On the front page...

Certain stories tap into our hunger to find meaning in the world and ways to engage with it; certain exhibits unfurl these stories to show how we, too, can get involved. “Against the Odds: Making a Difference in Global Health,” now at the National Library of Medicine, headlines health as a reflection of society’s commitment to equity and justice.

“The exhibit’s mission is to inspire young people to take up careers in global health, and not only as doctors and scientists,” says curator Manon Parry. “The message is that everyone can get involved in the issues they care about.”

The interactive show, which opened to the public on Apr. 17 and runs through 2010, offers a broad perspective that extends, as Parry puts it, “visitors’ understanding of the causes of illness and the communities most at risk—at home as well as around the world.”

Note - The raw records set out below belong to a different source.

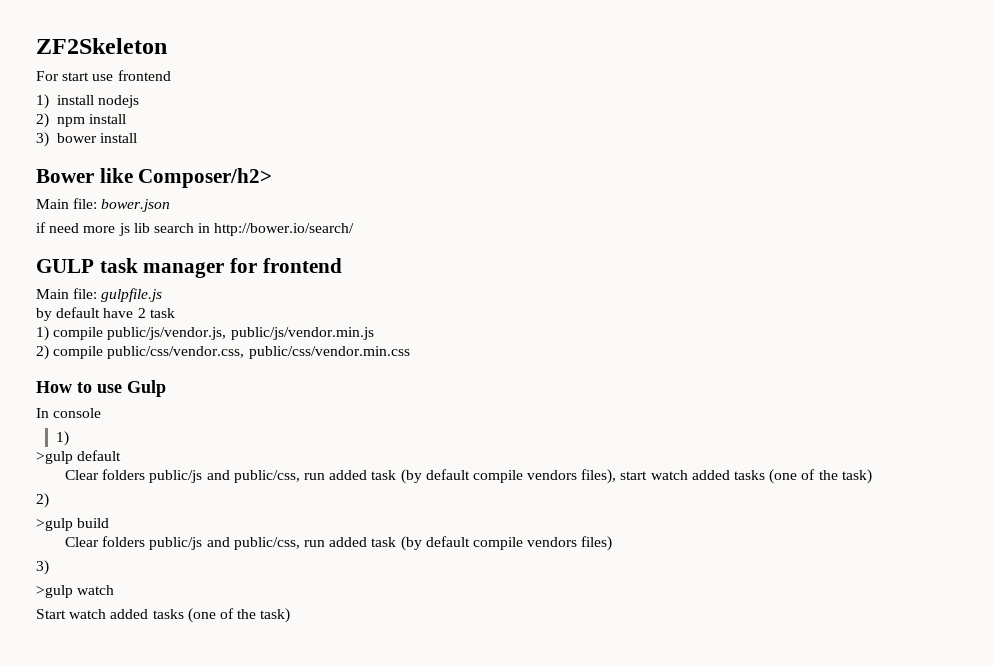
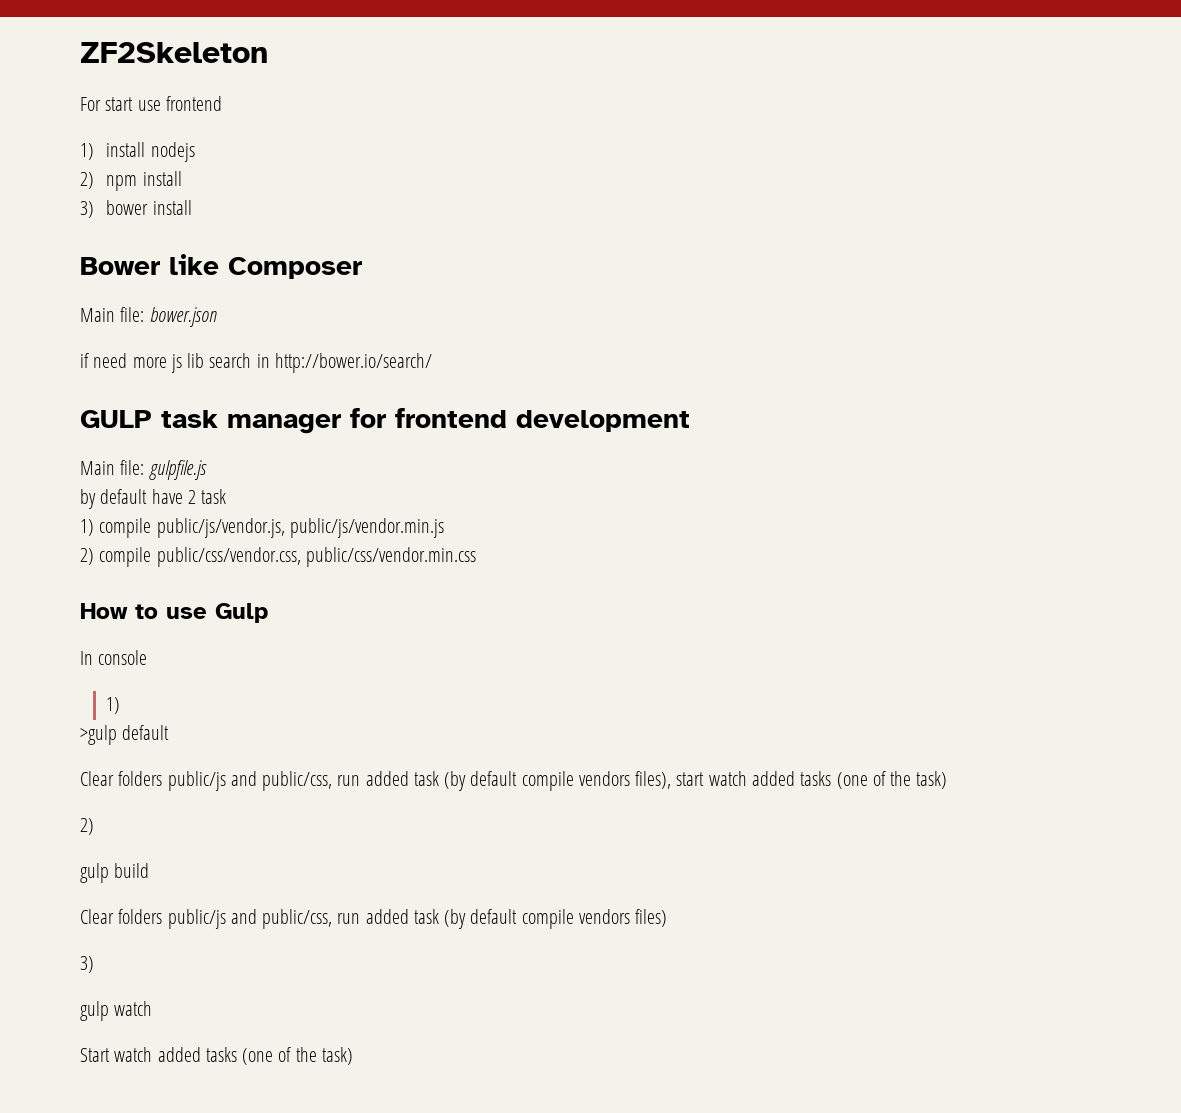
[138,168,273,188] Composer/h2> -> [228,257,362,279] Composer
(342, 265) none -> [516,410,690,432] development
[36,518,73,531] >gulp -> [80,863,109,883] gulp
[36,585,73,598] >gulp -> [80,1001,109,1021] gulp

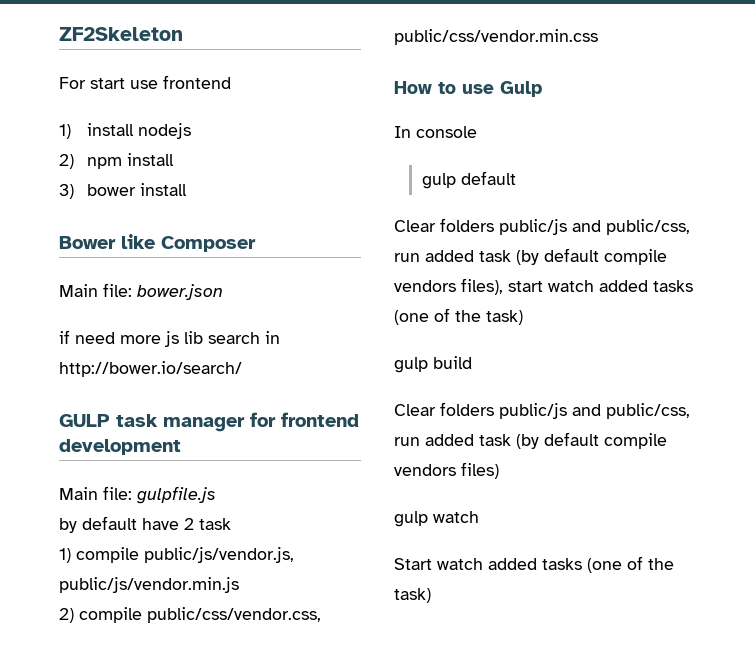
[106,697,121,714] [80,725,117,745] 1) // >gulp -> [421,173,456,189] gulp
[80,818,94,835] // 2) -> (523, 317) none
[80,956,94,973] // 3) -> (499, 470) none

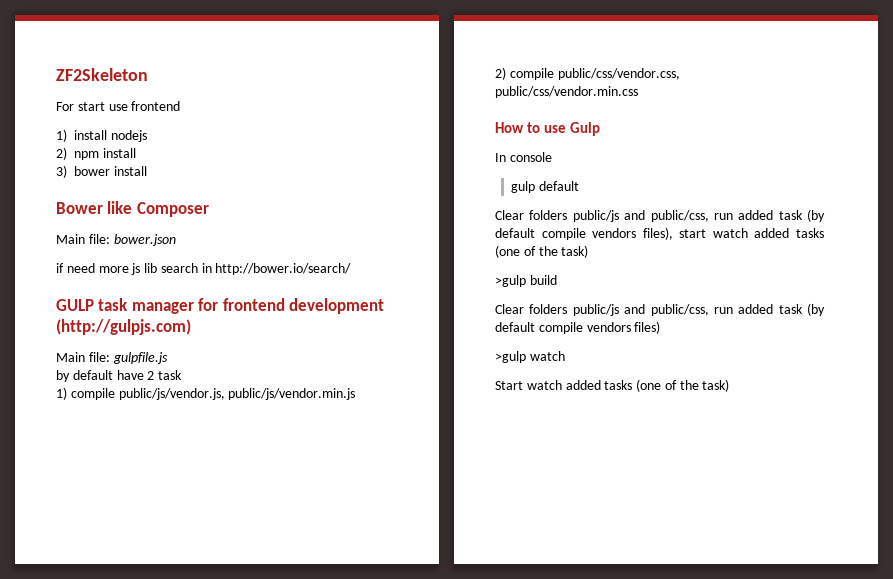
(181, 447) none -> [56,319,191,335] (http://gulpjs.com)
[394,357,428,373] gulp -> [495,275,526,287] >gulp
[394,511,428,527] gulp -> [495,351,526,363] >gulp

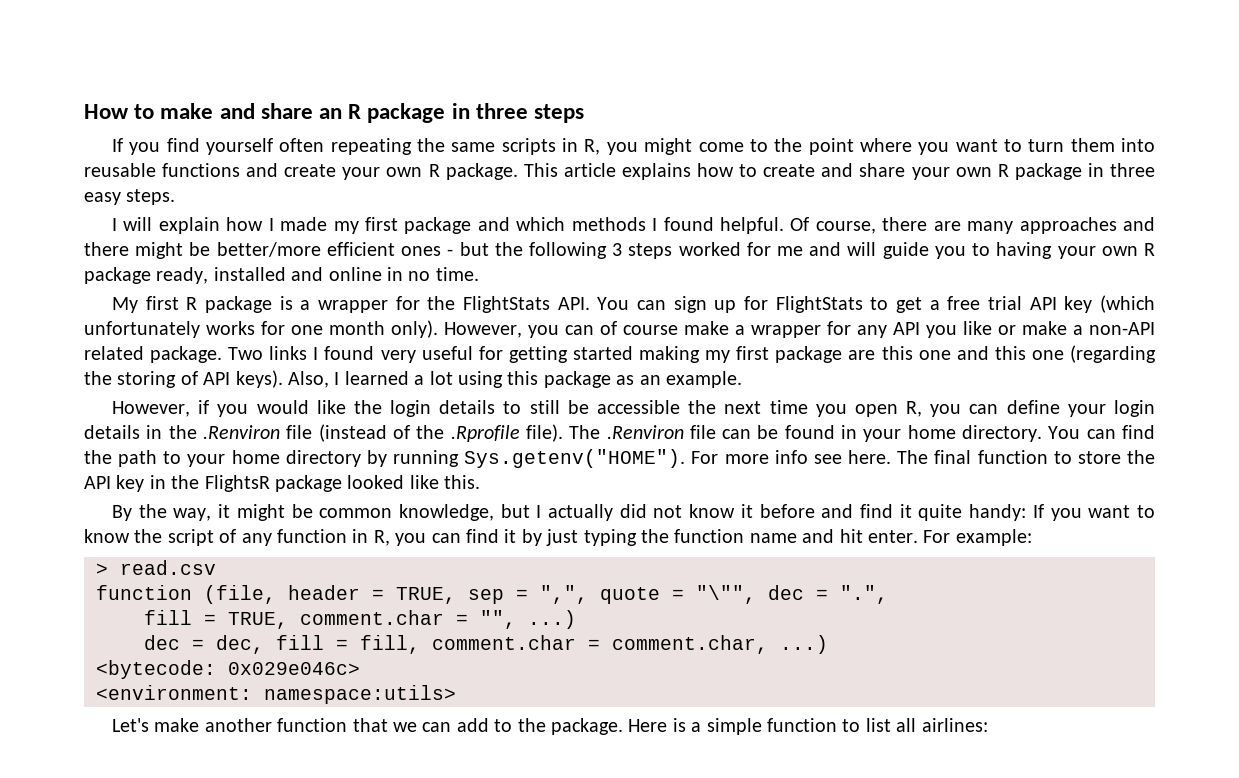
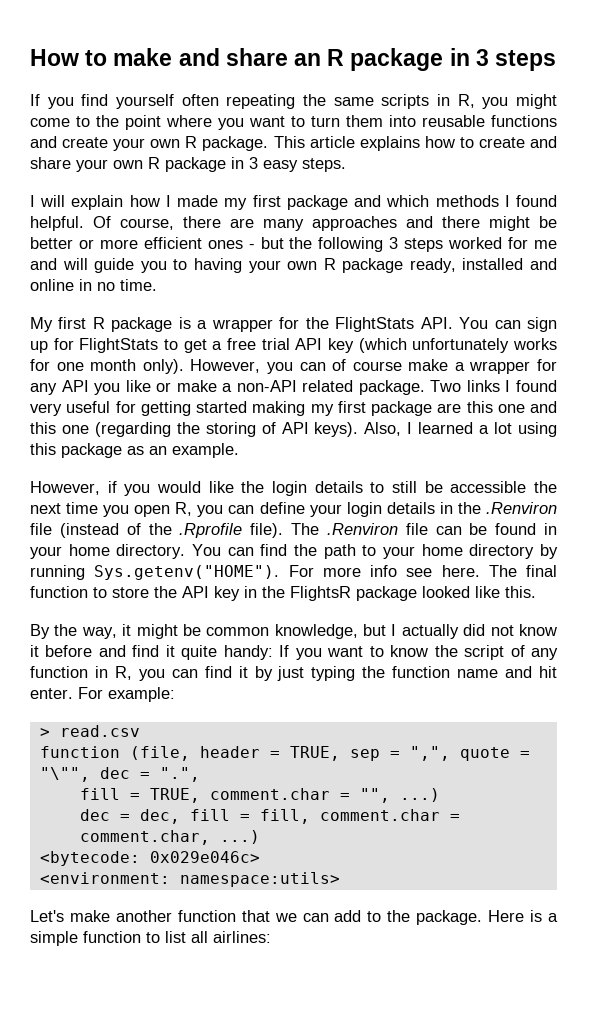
[475,103,528,119] three -> [475,49,489,66] 3
[1109,163,1155,177] three -> [249,157,258,169] 3
[216,242,321,257] better/more -> [30,237,138,249] better or more

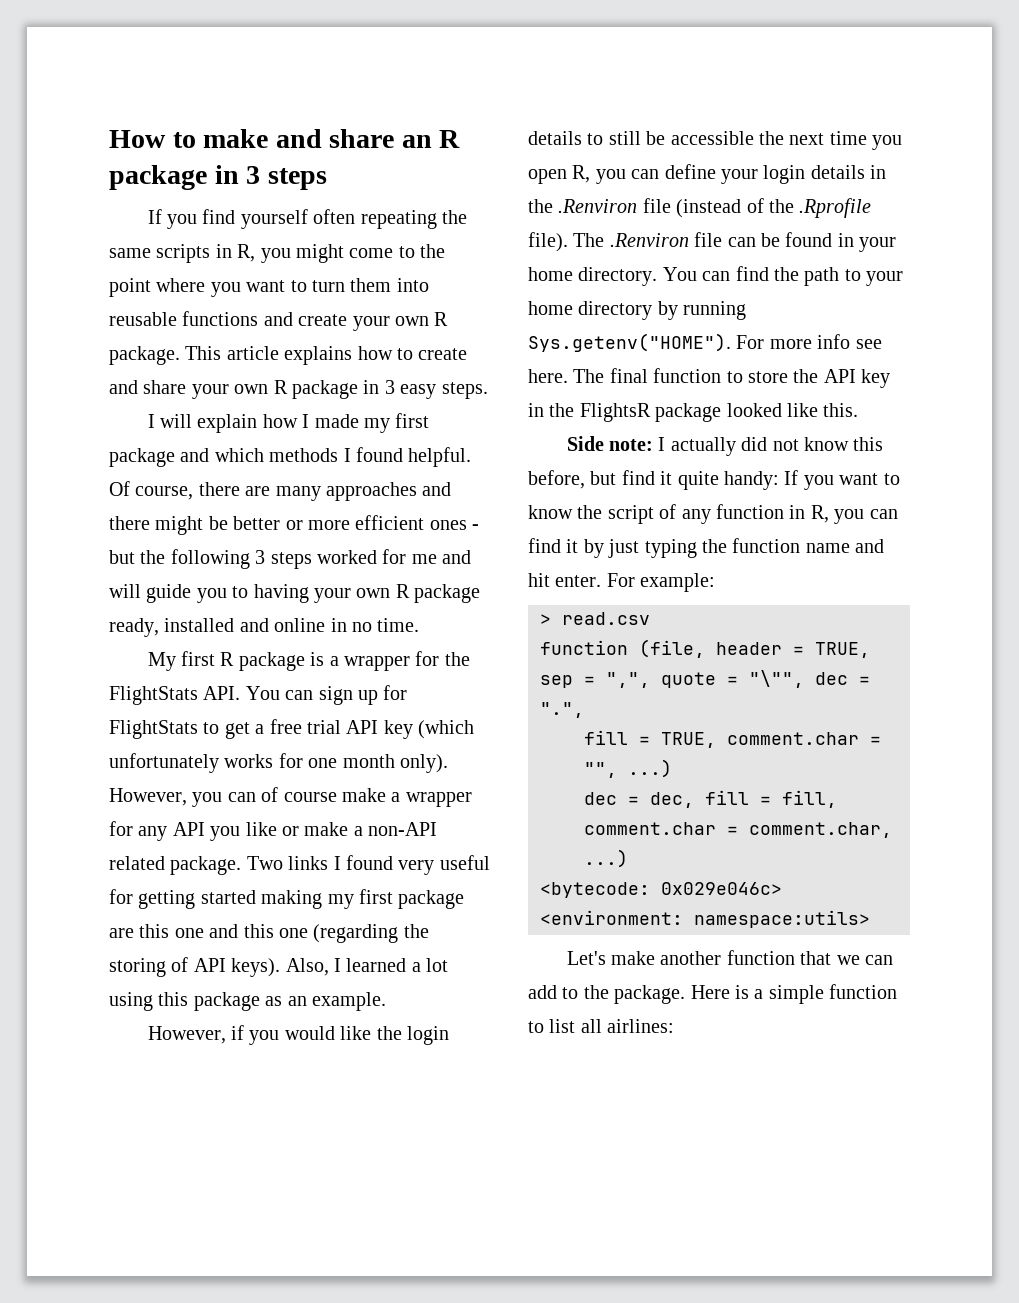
[30,624,387,639] By the way, it might be common knowledge, but -> [566,436,654,451] Side note:
[30,645,126,657] it before and -> [853,437,884,451] [528,470,617,489] this before, but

On hand at the exhibit opening were (from l) Michael Tees; Jeanne White Ginder; Gyawu Mahama; FIC director Dr. Roger Glass; NLM director Dr. Donald Lindberg; Office of AIDS Research’s Dr. Victoria Cargill; Niko and Theo Milonopoulos; Dr. Jack Geiger; and Tanya Wansom.
Lyngbya bouillonii is among the cyanobacteria, or blue-green algae, harvested as a possible source of new drug therapies.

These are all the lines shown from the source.